═══ DATA EXTRACT
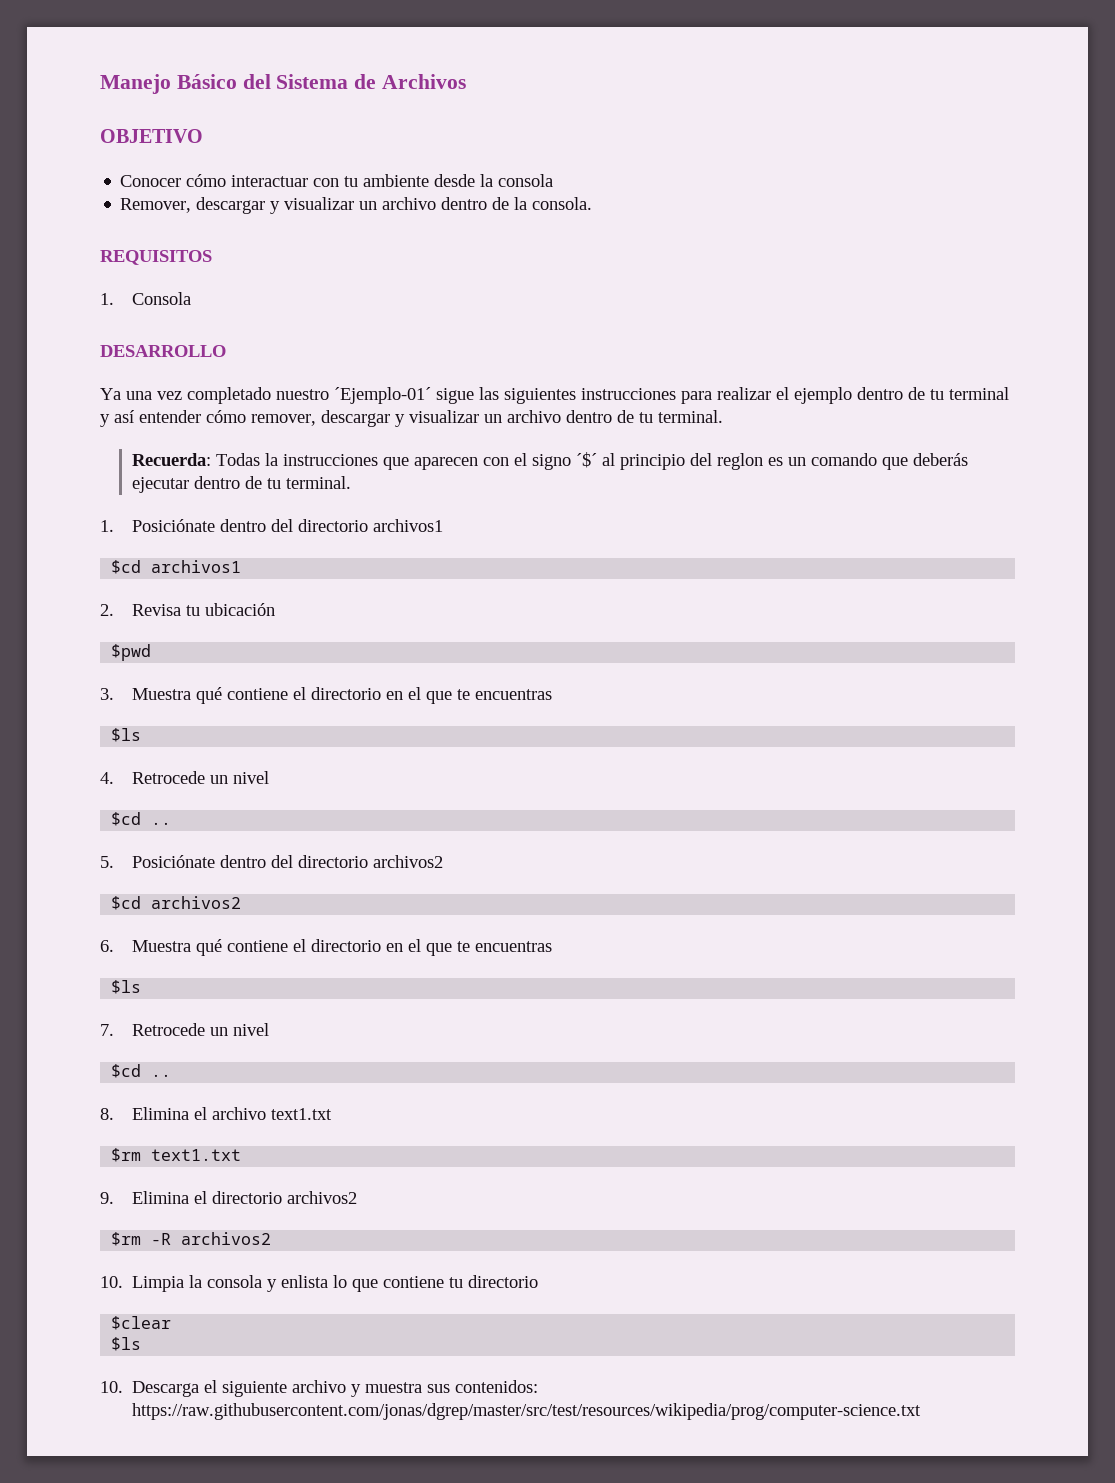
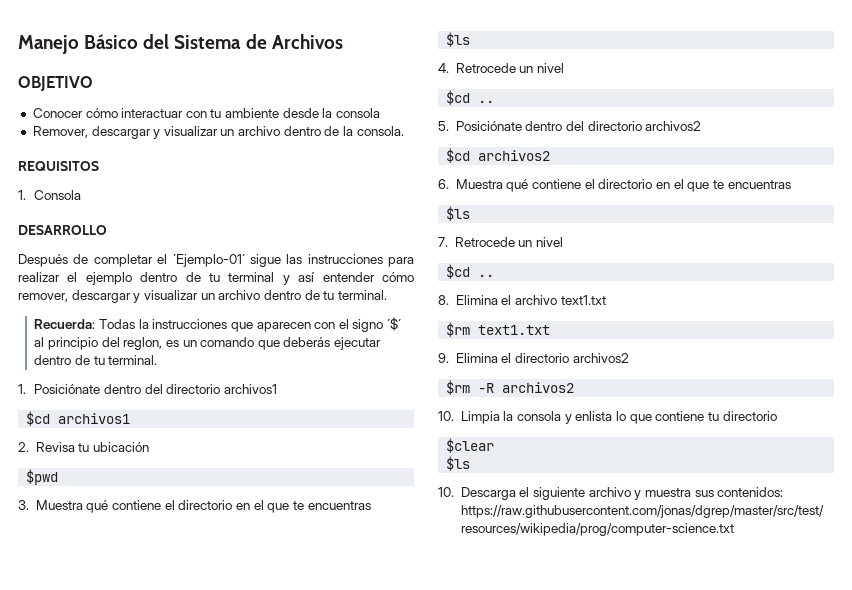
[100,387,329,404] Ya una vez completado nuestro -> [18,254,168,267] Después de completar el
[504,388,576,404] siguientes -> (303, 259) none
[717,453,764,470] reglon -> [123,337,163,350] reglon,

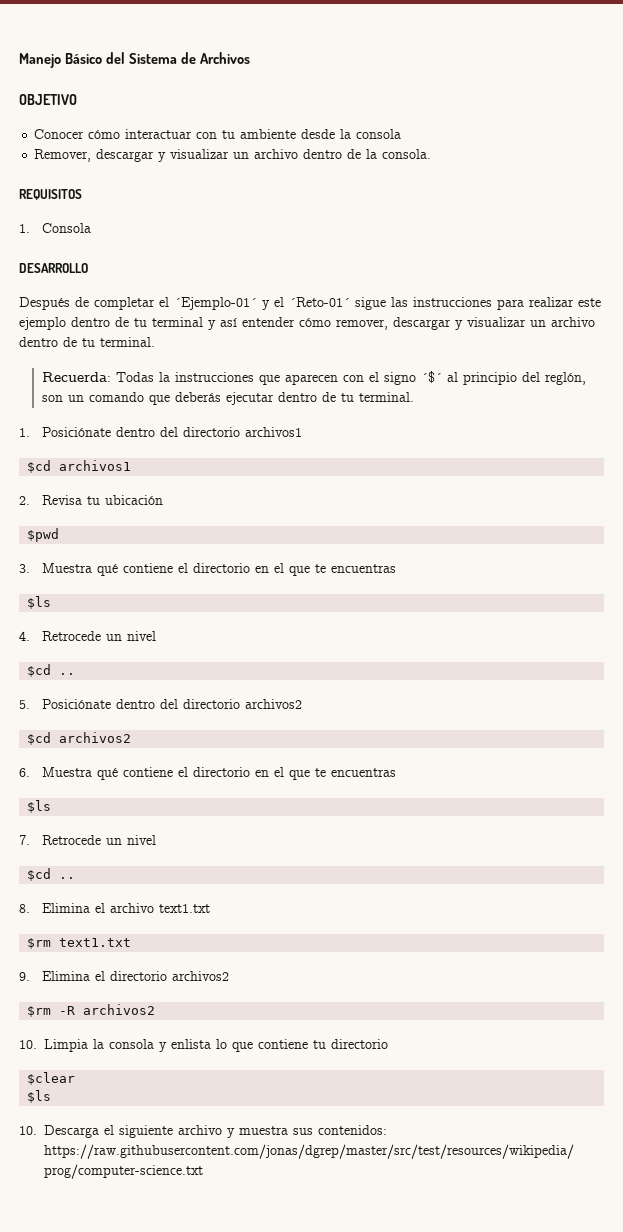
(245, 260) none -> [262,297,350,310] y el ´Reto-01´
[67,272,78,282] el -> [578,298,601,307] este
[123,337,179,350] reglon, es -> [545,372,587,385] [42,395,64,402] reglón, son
══════
═══ DATA EXTRACT
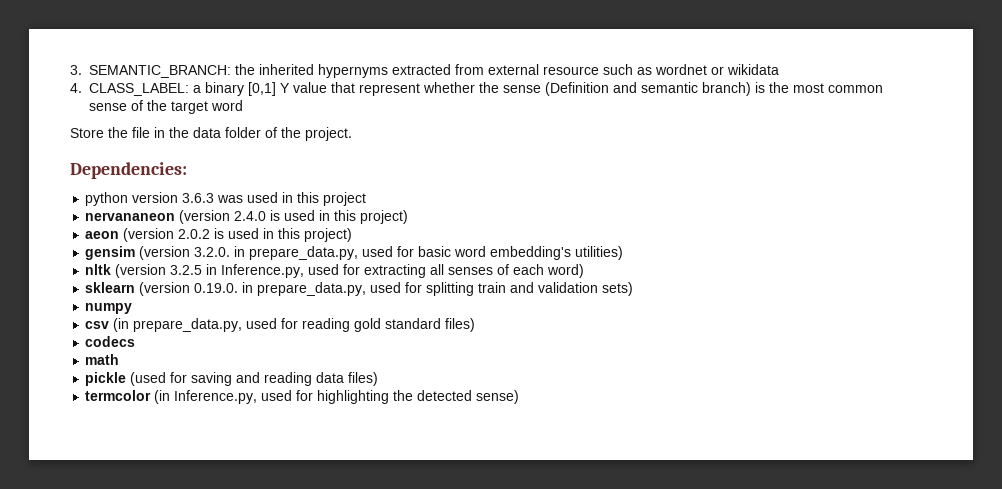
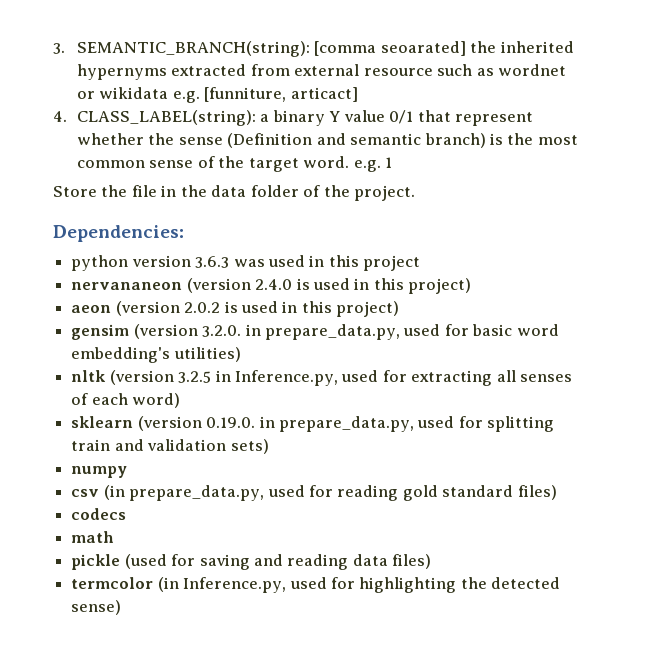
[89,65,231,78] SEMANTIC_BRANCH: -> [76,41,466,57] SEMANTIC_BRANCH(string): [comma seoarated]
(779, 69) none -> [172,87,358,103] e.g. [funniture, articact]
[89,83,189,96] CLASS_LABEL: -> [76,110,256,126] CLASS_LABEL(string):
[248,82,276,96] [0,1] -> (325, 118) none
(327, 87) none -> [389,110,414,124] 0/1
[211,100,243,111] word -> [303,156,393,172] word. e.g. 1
══════
## [WORK TO BE COMPLETED]
The answer should consist only of the lines above from the one with "[100,387,329,404] Ya una" through the one with "(245, 260) none", repeated exactly, with no pictures among them.

## [EXERCISE ANSWER]
[100,387,329,404] Ya una vez completado nuestro -> [18,254,168,267] Después de completar el
[504,388,576,404] siguientes -> (303, 259) none
[717,453,764,470] reglon -> [123,337,163,350] reglon,

(245, 260) none -> [262,297,350,310] y el ´Reto-01´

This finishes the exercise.